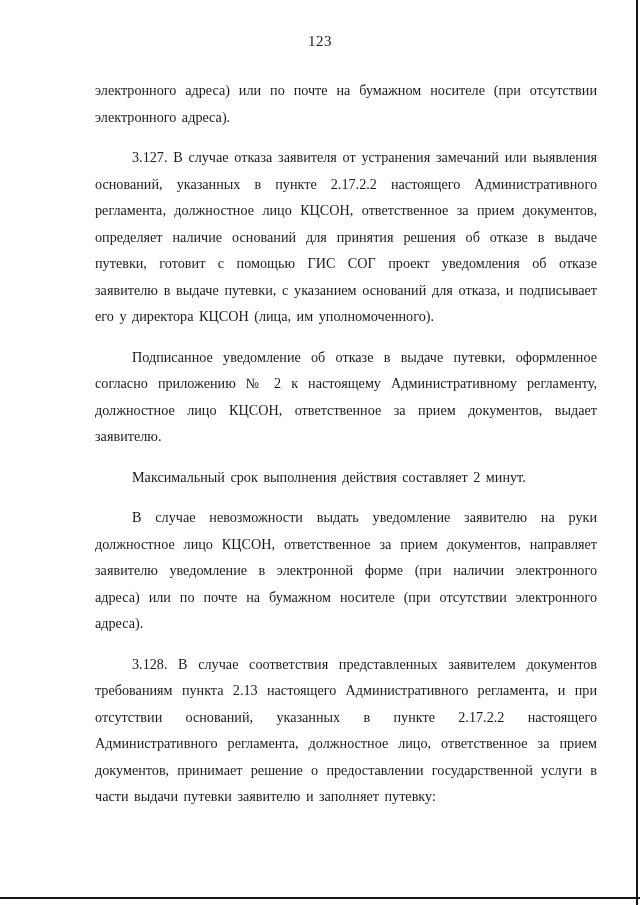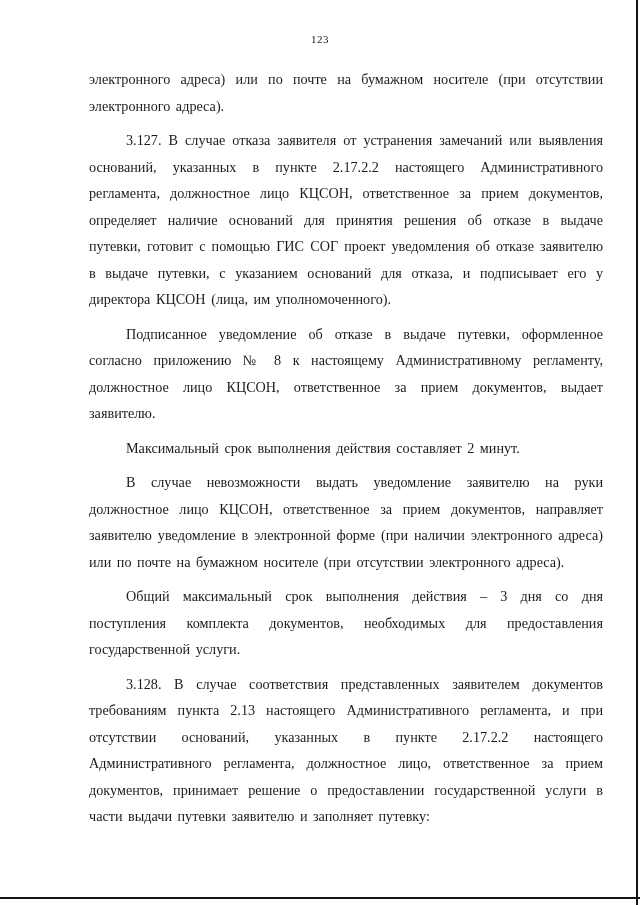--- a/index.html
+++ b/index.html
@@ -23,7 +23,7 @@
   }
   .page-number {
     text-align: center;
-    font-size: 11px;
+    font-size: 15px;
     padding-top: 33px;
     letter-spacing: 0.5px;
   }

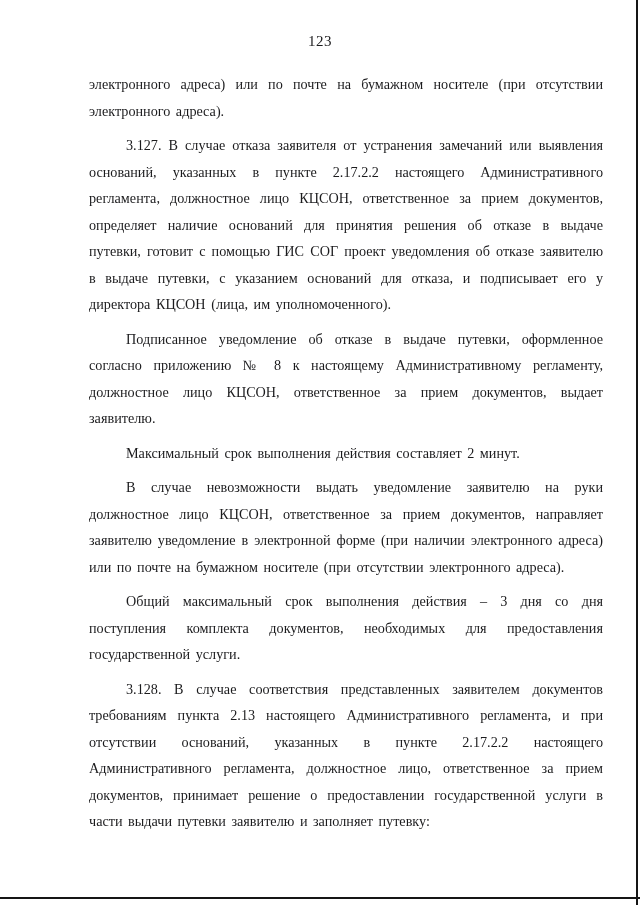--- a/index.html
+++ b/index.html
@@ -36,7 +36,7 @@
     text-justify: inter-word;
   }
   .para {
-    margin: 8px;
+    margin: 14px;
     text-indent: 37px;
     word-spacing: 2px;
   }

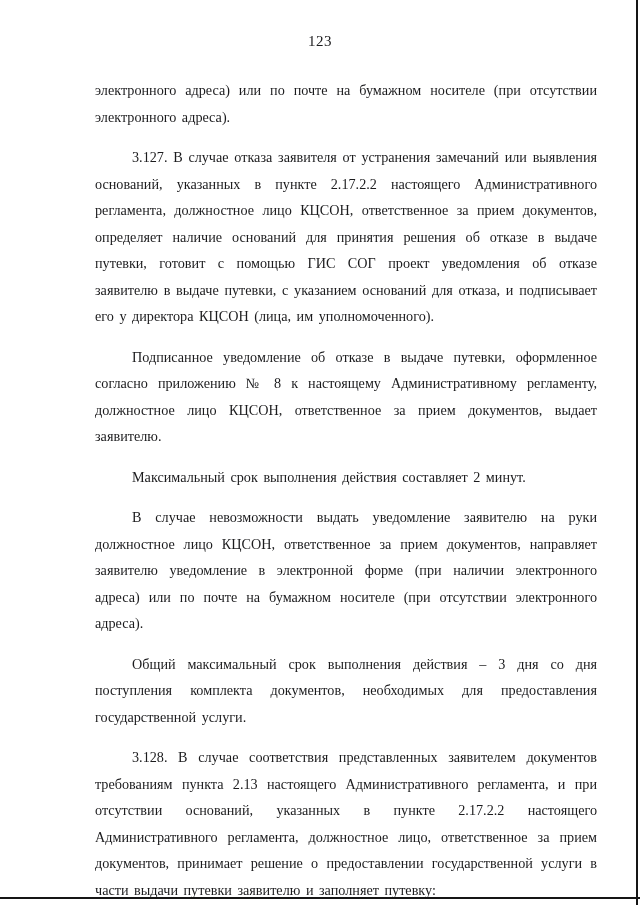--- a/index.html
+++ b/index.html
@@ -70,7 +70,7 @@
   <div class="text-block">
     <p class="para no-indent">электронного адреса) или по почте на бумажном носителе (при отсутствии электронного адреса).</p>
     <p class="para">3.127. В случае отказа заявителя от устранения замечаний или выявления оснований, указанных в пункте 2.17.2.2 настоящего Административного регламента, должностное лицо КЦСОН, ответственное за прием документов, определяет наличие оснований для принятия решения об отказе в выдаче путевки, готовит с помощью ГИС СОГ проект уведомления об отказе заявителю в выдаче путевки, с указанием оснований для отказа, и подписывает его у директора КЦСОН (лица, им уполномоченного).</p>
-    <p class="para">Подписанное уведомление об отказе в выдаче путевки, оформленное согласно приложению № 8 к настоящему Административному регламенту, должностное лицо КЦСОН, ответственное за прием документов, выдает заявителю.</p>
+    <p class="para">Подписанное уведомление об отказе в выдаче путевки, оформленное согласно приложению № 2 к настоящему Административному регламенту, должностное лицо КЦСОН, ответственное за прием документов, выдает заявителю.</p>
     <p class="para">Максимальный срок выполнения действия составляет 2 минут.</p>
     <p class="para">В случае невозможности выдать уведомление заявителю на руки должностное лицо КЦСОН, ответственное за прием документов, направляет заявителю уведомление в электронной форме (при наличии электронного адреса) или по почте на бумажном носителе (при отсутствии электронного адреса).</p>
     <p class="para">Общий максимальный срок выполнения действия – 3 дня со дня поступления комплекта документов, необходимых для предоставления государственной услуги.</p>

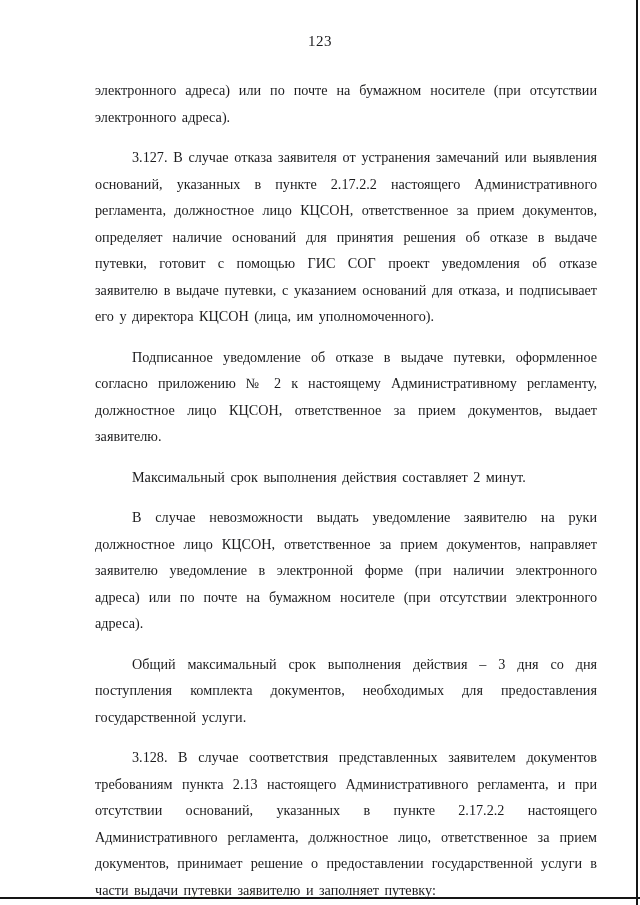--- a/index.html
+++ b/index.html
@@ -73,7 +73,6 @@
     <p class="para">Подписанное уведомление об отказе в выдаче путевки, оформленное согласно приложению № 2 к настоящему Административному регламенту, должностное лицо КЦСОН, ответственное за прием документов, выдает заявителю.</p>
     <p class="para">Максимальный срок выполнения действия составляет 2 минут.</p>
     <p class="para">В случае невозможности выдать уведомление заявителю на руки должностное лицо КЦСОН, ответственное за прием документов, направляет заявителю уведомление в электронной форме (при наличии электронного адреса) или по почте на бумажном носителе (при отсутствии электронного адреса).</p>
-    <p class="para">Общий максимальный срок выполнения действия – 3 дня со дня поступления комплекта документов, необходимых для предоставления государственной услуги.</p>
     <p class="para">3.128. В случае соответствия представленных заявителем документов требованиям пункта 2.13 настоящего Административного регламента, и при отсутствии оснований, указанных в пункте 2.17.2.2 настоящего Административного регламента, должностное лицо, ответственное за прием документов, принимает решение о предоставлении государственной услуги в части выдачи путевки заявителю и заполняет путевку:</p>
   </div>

→ Brief
All lines from the beginning of the entries above to the line containing "word-spacing: 2px;", inclusive, should be printed exactly, apart from the pictures.

→ Solution below
--- a/index.html
+++ b/index.html
@@ -23,7 +23,7 @@
   }
   .page-number {
     text-align: center;
-    font-size: 11px;
+    font-size: 15px;
     padding-top: 33px;
     letter-spacing: 0.5px;
   }

--- a/index.html
+++ b/index.html
@@ -36,7 +36,7 @@
     text-justify: inter-word;
   }
   .para {
-    margin: 8px;
+    margin: 14px;
     text-indent: 37px;
     word-spacing: 2px;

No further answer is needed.